▶ What is required: Every record below, from first to last, should be copied exactly; leave the pictures out.

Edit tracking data
============================================================

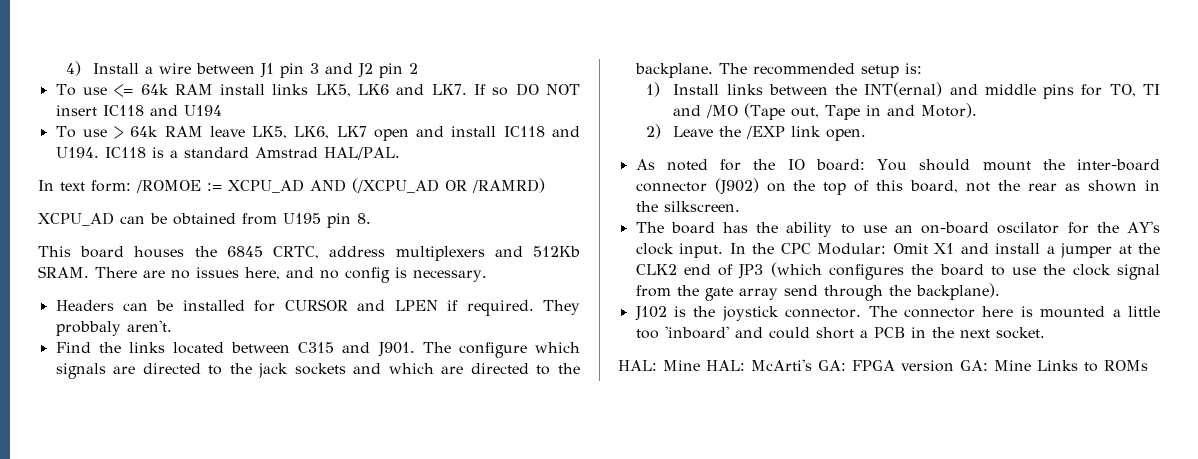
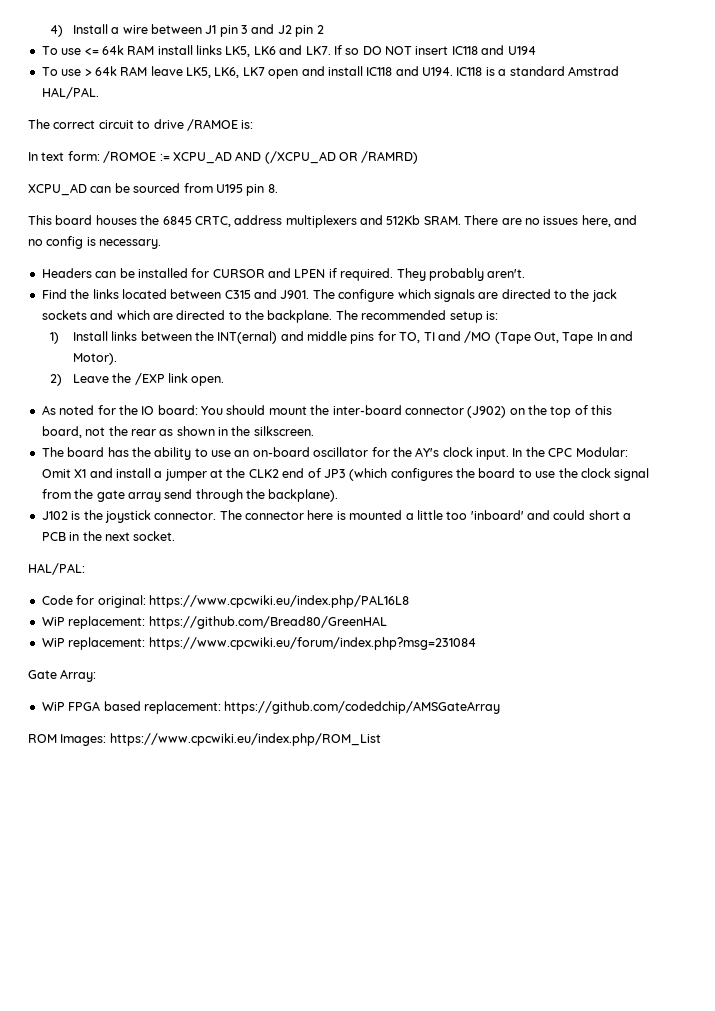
+ The correct circuit to drive /RAMOE is:
- XCPU_AD can be obtained from U195 pin 8.
+ XCPU_AD can be sourced from U195 pin 8.
- They probbaly aren't.
+ They probably aren't.
- 1) Install links between the INT(ernal) and middle pins for TO, TI and /MO (Tape out, Tape in and Motor).
+ 1) Install links between the INT(ernal) and middle pins for TO, TI and /MO (Tape Out, Tape In and Motor).
- The board has the ability to use an on-board oscilator for the AY's clock input.
+ The board has the ability to use an on-board oscillator for the AY's clock input.
- HAL: Mine HAL: McArti's GA: FPGA version GA: Mine Links to ROMs
+ HAL/PAL:
+ Code for original: https://www.cpcwiki.eu/index.php/PAL16L8
+ WiP replacement: https://github.com/Bread80/GreenHAL
+ WiP replacement: https://www.cpcwiki.eu/forum/index.php?msg=231084
+ Gate Array:
+ WiP FPGA based replacement: https://github.com/codedchip/AMSGateArray
+ ROM Images: https://www.cpcwiki.eu/index.php/ROM_List

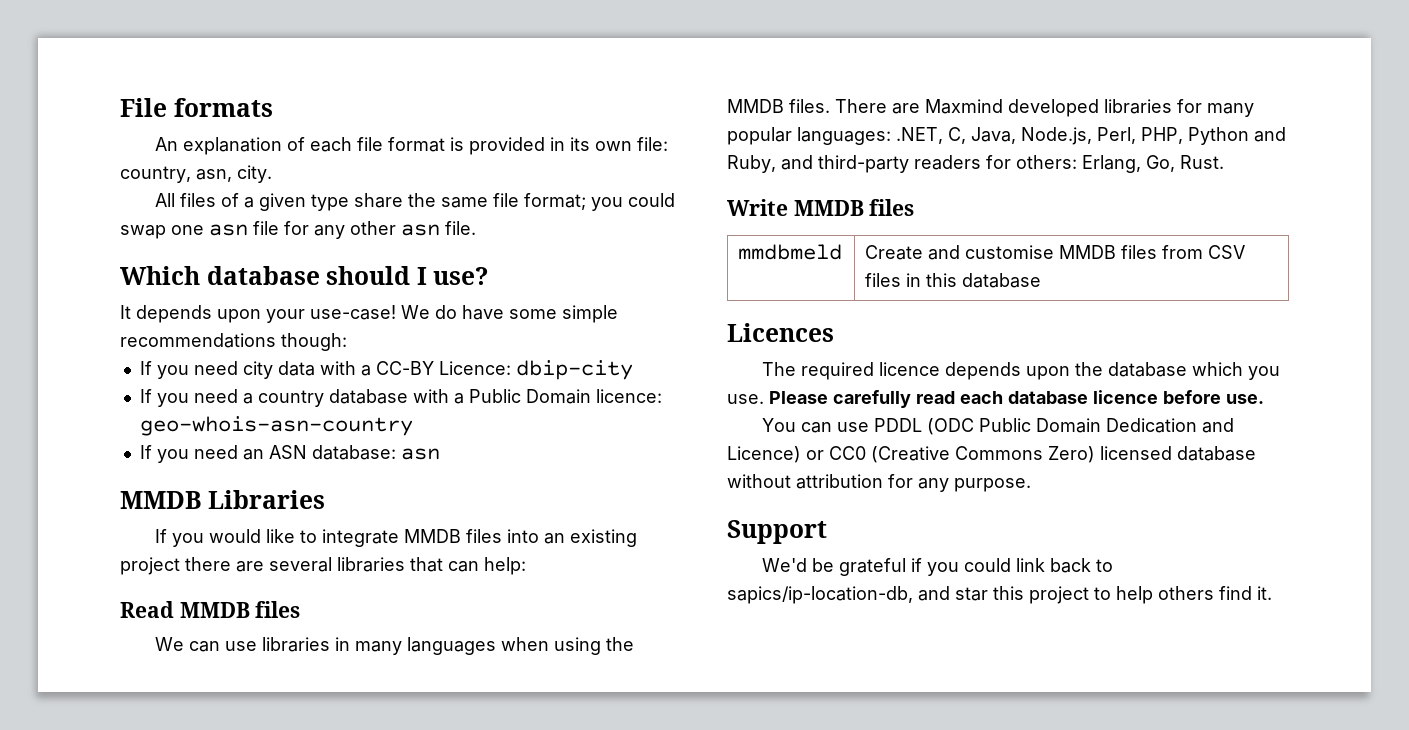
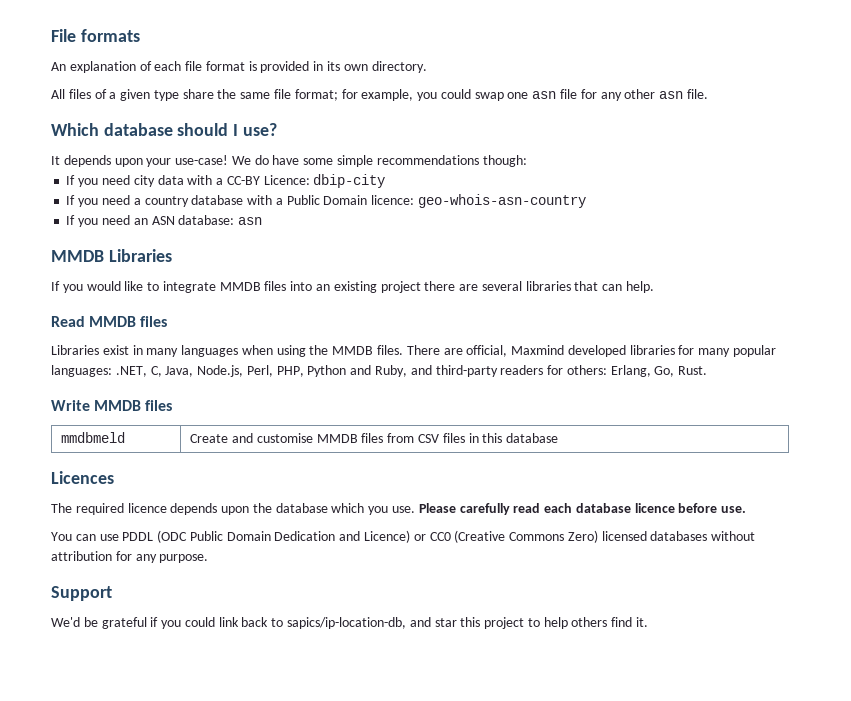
- An explanation of each file format is provided in its own file: country, asn, city.
+ An explanation of each file format is provided in its own directory.
- All files of a given type share the same file format; you could swap one asn file for any other asn file.
+ All files of a given type share the same file format; for example, you could swap one asn file for any other asn file.
- If you would like to integrate MMDB files into an existing project there are several libraries that can help:
+ If you would like to integrate MMDB files into an existing project there are several libraries that can help.
- We can use libraries in many languages when using the MMDB files.
+ Libraries exist in many languages when using the MMDB files.
- There are Maxmind developed libraries for many popular languages: .NET, C, Java, Node.js, Perl, PHP, Python and Ruby, and third-party readers for others: Erlang, Go, Rust.
+ There are official, Maxmind developed libraries for many popular languages: .NET, C, Java, Node.js, Perl, PHP, Python and Ruby, and third-party readers for others: Erlang, Go, Rust.
- You can use PDDL (ODC Public Domain Dedication and Licence) or CC0 (Creative Commons Zero) licensed database without attribution for any purpose.
+ You can use PDDL (ODC Public Domain Dedication and Licence) or CC0 (Creative Commons Zero) licensed databases without attribution for any purpose.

============================================================

▶ Expected answer:
+ The correct circuit to drive /RAMOE is:
- XCPU_AD can be obtained from U195 pin 8.
+ XCPU_AD can be sourced from U195 pin 8.
- They probbaly aren't.
+ They probably aren't.
- 1) Install links between the INT(ernal) and middle pins for TO, TI and /MO (Tape out, Tape in and Motor).
+ 1) Install links between the INT(ernal) and middle pins for TO, TI and /MO (Tape Out, Tape In and Motor).
- The board has the ability to use an on-board oscilator for the AY's clock input.
+ The board has the ability to use an on-board oscillator for the AY's clock input.
- HAL: Mine HAL: McArti's GA: FPGA version GA: Mine Links to ROMs
+ HAL/PAL:
+ Code for original: https://www.cpcwiki.eu/index.php/PAL16L8
+ WiP replacement: https://github.com/Bread80/GreenHAL
+ WiP replacement: https://www.cpcwiki.eu/forum/index.php?msg=231084
+ Gate Array:
+ WiP FPGA based replacement: https://github.com/codedchip/AMSGateArray
+ ROM Images: https://www.cpcwiki.eu/index.php/ROM_List

- An explanation of each file format is provided in its own file: country, asn, city.
+ An explanation of each file format is provided in its own directory.
- All files of a given type share the same file format; you could swap one asn file for any other asn file.
+ All files of a given type share the same file format; for example, you could swap one asn file for any other asn file.
- If you would like to integrate MMDB files into an existing project there are several libraries that can help:
+ If you would like to integrate MMDB files into an existing project there are several libraries that can help.
- We can use libraries in many languages when using the MMDB files.
+ Libraries exist in many languages when using the MMDB files.
- There are Maxmind developed libraries for many popular languages: .NET, C, Java, Node.js, Perl, PHP, Python and Ruby, and third-party readers for others: Erlang, Go, Rust.
+ There are official, Maxmind developed libraries for many popular languages: .NET, C, Java, Node.js, Perl, PHP, Python and Ruby, and third-party readers for others: Erlang, Go, Rust.
- You can use PDDL (ODC Public Domain Dedication and Licence) or CC0 (Creative Commons Zero) licensed database without attribution for any purpose.
+ You can use PDDL (ODC Public Domain Dedication and Licence) or CC0 (Creative Commons Zero) licensed databases without attribution for any purpose.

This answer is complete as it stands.